(Londres) Le plasticien britannique Damien Hirst, emblème du mouvement des « Young British Artists » dans les années 90, revient dans une rétrospective qui s’ouvre mercredi à Londres sur ses œuvres du siècle dernier, de pièces jamais exposées à certains chefs-d’œuvre qui se sont arrachés à des prix démesurés.

Agence France-Presse

« C’est assez drôle de voir mes travaux ici et de constater que certains semblent un peu plus vieux, cassés ou avec des marques de crayons », a déclaré à l’AFP l’artiste né à Bristol, « nostalgique » de constater que « les choses vieillissent », alors qu’il « pensait être immortel ».

Lui qui a souvent travaillé sur le rapport à la mort et au vieillissement constate ainsi le travail du temps sur une cinquantaine de ses propres œuvres, regroupées à la Newport Street Gallery de Londres dans une rétrospective intitulée Fin d’un siècle.

Les fans de son travail pourront ainsi admirer Un millier d’années (A Thousand Years), une vitrine où des millions de mouches volent à côté d’un crâne de vache ensanglanté, faisant cohabiter à l’état brut vie et mort.

PHOTO DANIEL LEAL-OLIVAS, AGENCE FRANCE-PRESSE

Les premières œuvres minimalistes de Damien Hirst explorent la couleur pure, comme 7 pans (1987).

Emblématique de sa première exposition, ses célèbres requins conservés dans du formol seront aussi de la partie. Tout comme certaines toiles de son iconique série Spot paintings, 1500 peintures emplies de pois de couleur réalisées par l’artiste entre 1986 et 2011.

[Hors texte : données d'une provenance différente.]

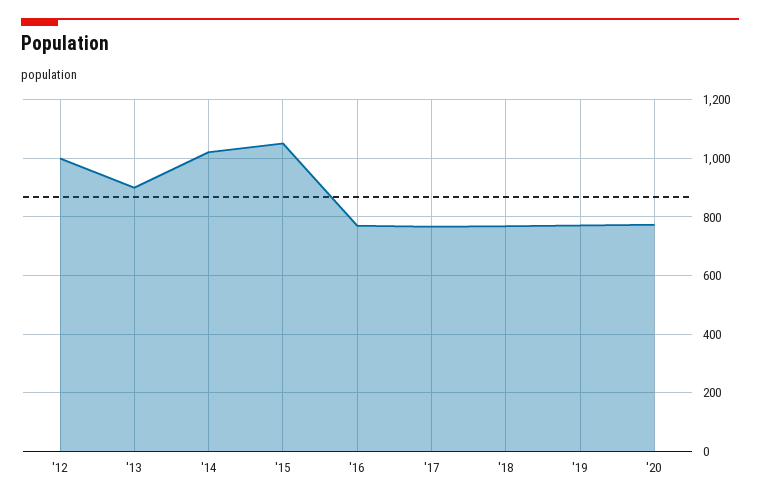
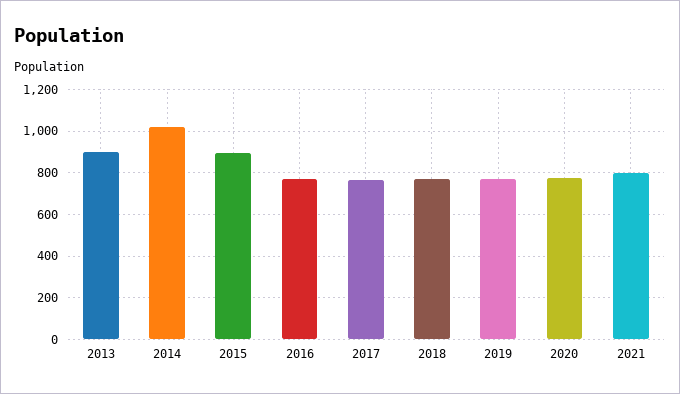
'12: 1000 -> none
'15: 1050 -> 900
2021: none -> 800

Lauréat du Turner Prize en 1995, Damien Hirst a longtemps été un « enfant chéri » du marché de l’art. En 2008, il avait vendu d’un coup chez Sotheby’s plus de 220 œuvres pour 200 millions de dollars, après que son Lullaby spring — une armoire à pharmacie remplie de 6136 comprimés peints — avait remporté un an plus tôt le titre d’œuvre vendue la plus chère aux enchères pour un artiste vivant (14,4 millions d’euros ; 22,4 millions $).

La rétrospective permettra par ailleurs au visiteur de découvrir des pièces jamais encore exposées, comme Art is about life, the art world is about money (1998), une vitrine représentant une salle d’enchères peuplée de peluches.

Ses premières œuvres minimalistes explorant la couleur pure — 7 pans (1987), Pink boxes (1988) — ou bien des collages réalisés dans ses jeunes années à partir d’objets trouvés seront aussi visibles à la Newport Street Gallery, jusqu’au 7 mars.